What kind of impact does a father have on a child? A profound one - either by action or inaction, by availability or invisibility, by nature or nurture. Dads don't have a choice in the matter. Everything they do, everything they are, and the legacy they leave behind will serve as formidable pillars in shaping their children's lives. Perhaps the best example I know is my own dad. Tomorrow is/would be his 72nd birthday. It's hard for me to really grasp that concept as he died 25 years ago at the young age of 47. I was only 5 years old at the time, so my memories of him are few and far between. This reality exactly underscores my point. He was a man I barely ever knew, yet I have loved him every day of my life. I can think of only a few times spent with him, yet I have missed him unendingly for 25 years. I do not recall a single second of celebration during the birthdays or Father's Days during his life, yet every year when those days roll around, I say a special prayer to God thanking him for his life and the subsequent impact he had on mine. I was too young for him to impart any of his ideals, hopes, or dreams on me, yet the first question I asked on my only visit to his grave site as an adult was "Have I made you proud of me?". The one crystal clear memory I have is one that I will carry with me into my days of fatherhood. Late during my dad's battle with cancer he was no longer strong enough to walk all the way to my bus stop. So, he would go as far as he could and wait for me about half way. The magnitude of that effort was beyond my 5-year old comprehension. Now, being a father myself, I finally understand how precious those few moments were. While my dad may not have been doing anything more than trying to see his youngest son while he still could, he was inadvertently teaching me that regardless of the fight at hand, when it comes to your children, sometimes it's worth the effort. It is these lessons, often taught unknowingly, that leave the longest lasting impressions. And these are the lessons dads teach on a daily basis whether or not they want to, mean to, or even know it.

Saturday, July 4, 2009

a new sheriff in town

In observance of the 4th of July, Randall and Meggan will be taking the day off from blogging. In their absence I, Sophie, along with the smelly baby, will be running the blog.

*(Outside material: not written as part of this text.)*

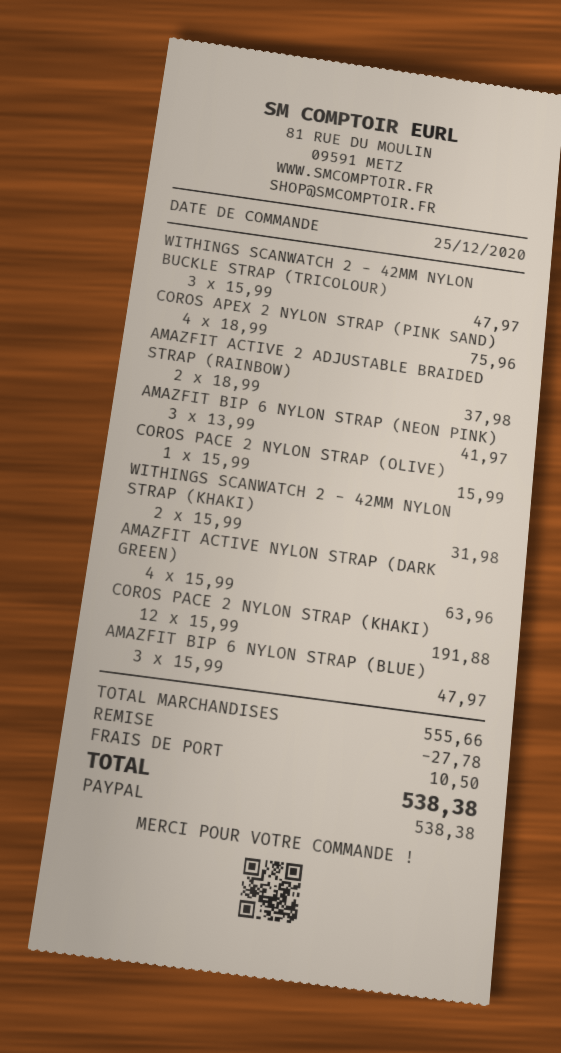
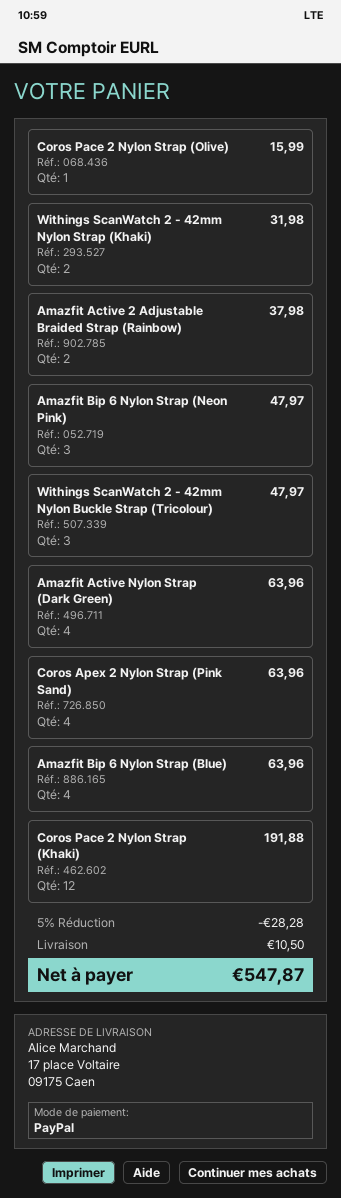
COROS APEX 2 NYLON STRAP (PINK SAND): 4 for 75.96 -> 4 for 63.96
AMAZFIT BIP 6 NYLON STRAP (NEON PINK): 3 for 41.97 -> 3 for 47.97
AMAZFIT BIP 6 NYLON STRAP (BLUE): 3 for 47.97 -> 4 for 63.96
discount: 27.78 -> 28.28
total: 538.38 -> 547.87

Sophie: Hey baby, my first point of order as the new Blog President is to clear up any misconceptions that I am not an adorable creature. So, as proof, I submit these pictures of me as a puppy:




Amelia: I must admit...you were a cute puppy.
Sophie: Thank you, baby.
Amelia: Of course all this does is beg the question..."what in the world happened to you?" Have you been on the Keith Richards plan for health and happiness or something??
Sophie: I resent that! I think I have held up quite nicely. Look baby, it's easy to look good when you are your age. Get back to me after you have some miles on your tires like I do and we'll see how good you look.
Amelia: Miles on your tires? How old ARE you?
Sophie: I'm 3... 3 hard earned years.
Amelia: Holy crap! I had no idea. how old do you think Dad is?
Sophie: Nobody knows for sure. But, judging by the beginnings of crow's feet and the receding hair line, I'd guess .... 8, maybe even 9.
Amelia: 8?!? 9?!? That's almost dead!
Sophie: I know, baby. Pretty soon it'll be just us. So, you'd better get your act together because this dog doesn't do diapers.